The user can now log in, but this doesn't have any effect on in-place editing. The editing panel is still displayed at all times, and the user cannot log out. Before we disable in-place editing, let's handle logging out.

Getting out

Our first step in letting users log out, is to implement a method that checks whether a user is logged in or not. Note that we had the SessionsController save the login to the “user” field of the session, which lets us determine whether a user is logged in or not. Add the following method as a private one to the application controller:

Copy
def logged_in?
  session[:user].present?
end
helper_method :logged_in?

Next, a link for logging out should be displayed, but only if a user is logged in. Also, this link should be displayed instead of the link for logging in we added previously. Change the code contained in application.html.erb that previously displayed a link to the log-in page to the following:

Copy
<% if logged_in? %>
  <%= link_to session_path, class: 'navbar-btn navbar-right', method: :delete do %>
    <button class="btn btn-warning">Log out</button>
  <% end %>
<% else %>
  <%= link_to scrivito_path(LoginPage.instance), class: 'navbar-btn navbar-right' do %>
    <button class="btn btn-success">Log in</button>
  <% end %>
<% end %>

If the user is logged in, the link for logging out is rendered. It just points to our normal SessionsController, but since we use the delete method, it will, by Rails convention, trigger the destroy method. If the user is not logged in, the log-in link is rendered as it was before.

To actually handle logging out, the destroy method needs to be defined in the sessions_controller.rb file. Add the following to this file:
Copy
def destroy
  session[:user] = nil
  redirect_to scrivito_path(Obj.root)
end

So, if the application receives a DELETE request, the “user” field of the session is reset, and a redirect to the homepage is issued. In full, the controller now looks like this:

Copy
# app/controllers/sessions_controller.rb
class SessionsController < ApplicationController
  def create
    if valid_credentials?(params[:login], params[:password])
      session[:user] = params[:login]
      redirect_to scrivito_path(Obj.root)
    else
      flash[:alert] = "The credentials you provided are invalid"
      redirect_to scrivito_path(LoginPage.instance, login: params[:login])
    end
  end

  def destroy
    session[:user] = nil
    redirect_to scrivito_path(Obj.root)
  end

  private

  def valid_credentials?(login, password)
    login == 'login' && password == 'password'
  end
end

Tell Scrivito

Our application now features a mechanism for logging in, but Scrivito does not yet react to logging in and out. We want to enable in-place editing for logged-in users, and to disable editing for all other visitors. This can be done by means of an authentication callback that lets you code the rules according to which a user may edit all or parts of your website content. For more information, see Users and their Permissions.

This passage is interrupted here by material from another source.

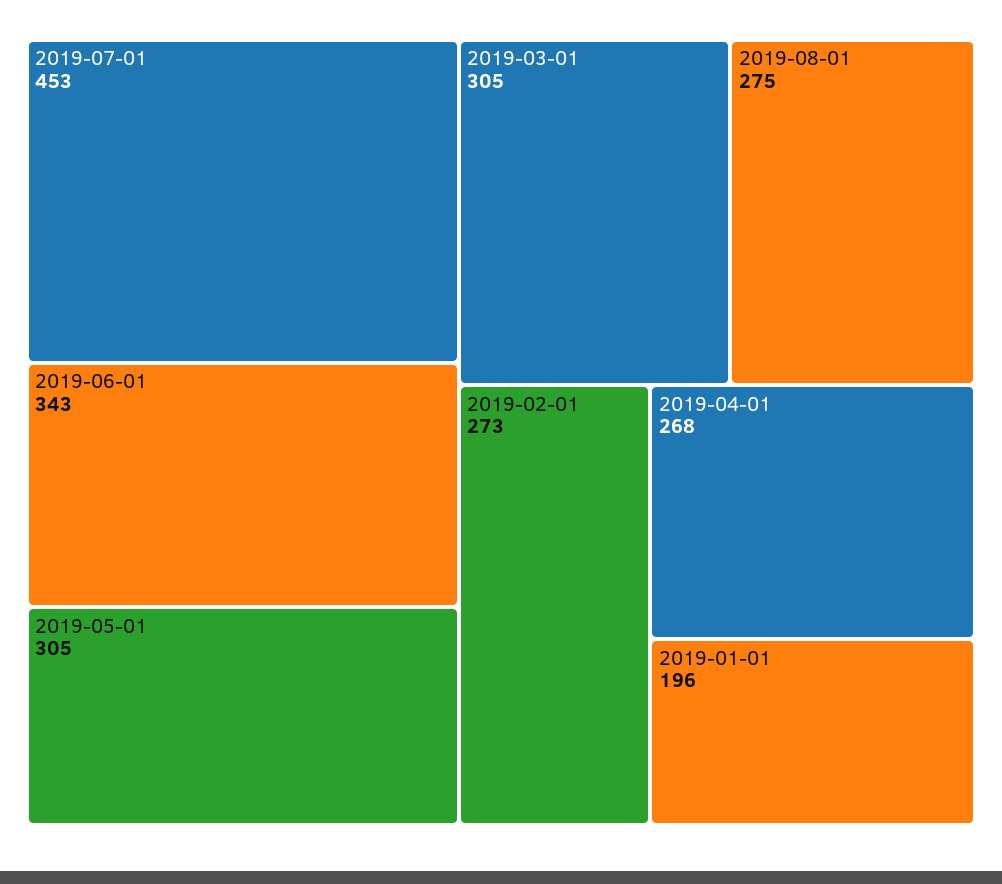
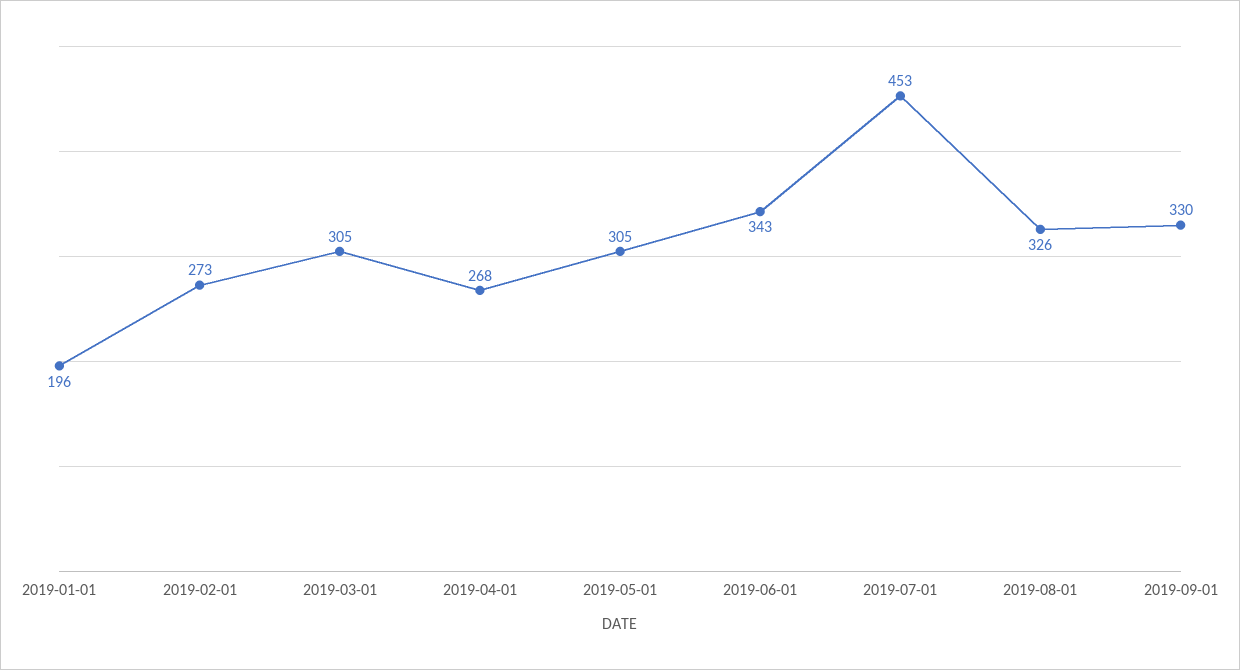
2019-08-01: 275 -> 326
2019-09-01: none -> 330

This kind of configuration is usually done by means of an initializer. We recommend using config/initializers/scrivito.rb for this, so please open or create this file and add the following content to it at the bottom:
Copy
Scrivito.configure do |config|
  config.editing_auth do |env|
    request = ActionDispatch::Request.new(env)
    if request.session[:user].present?
      Scrivito::User.system_user
    end
  end
end

In line 2, we tell Scrivito that we're defining the edting_auth callback. To this callback the Rack environment is passed. Think of this environment as a big hash in which data required to perform a request is stored.

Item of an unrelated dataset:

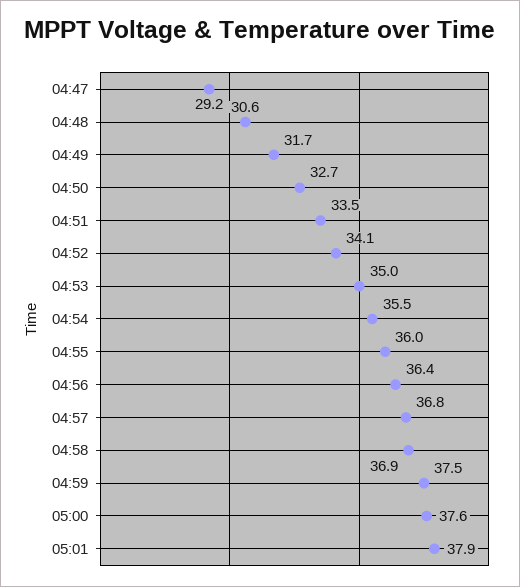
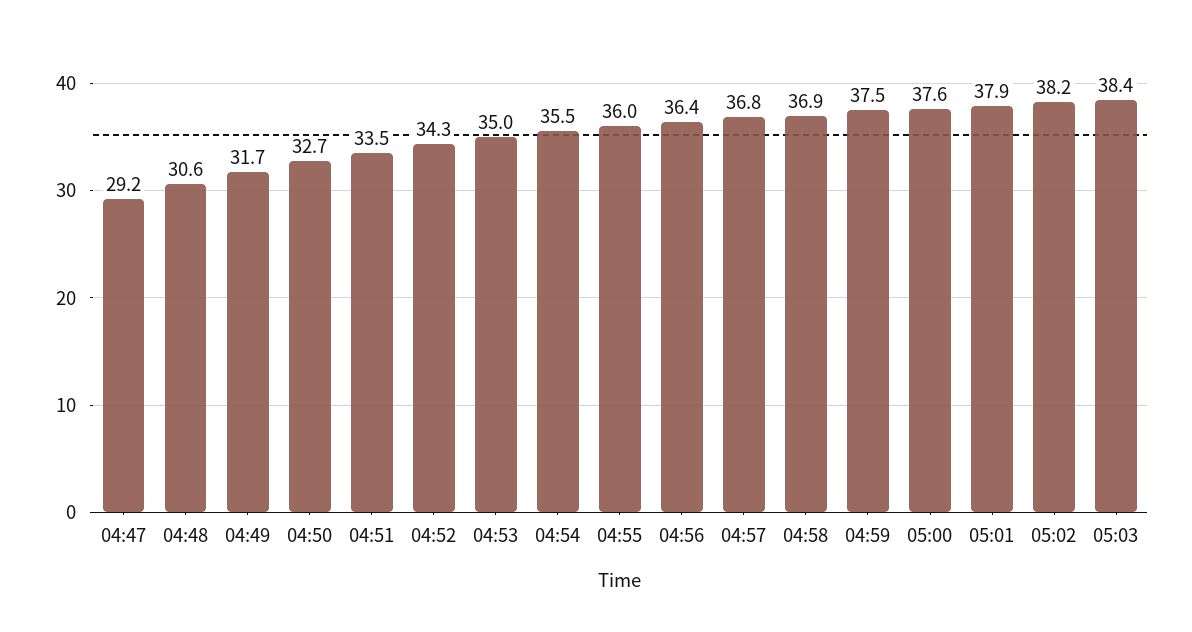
04:52: 34.1 -> 34.3
05:02: none -> 38.2
05:03: none -> 38.4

In line 3, a new ActionDispatch::Request is created from the rack environment. The new request object is the same as the request object you have available in a Rails controller.

Lines 4 to 6 check whether the user field of the session is set. If it is, the Scrivito system_user is returned. Basically, the system_user has all in-place editing privileges. You can specify the permissions of every user in detail, but this is out of scope here.

That's it. We just integrated authentication with Scrivito's in-place editing. Note that you will need to restart your server as changes to the initializers are only picked up after a server restart.

After logging out, you should no longer see the editing panel and should not be able to edit. Once you are logged in, this should be possible again.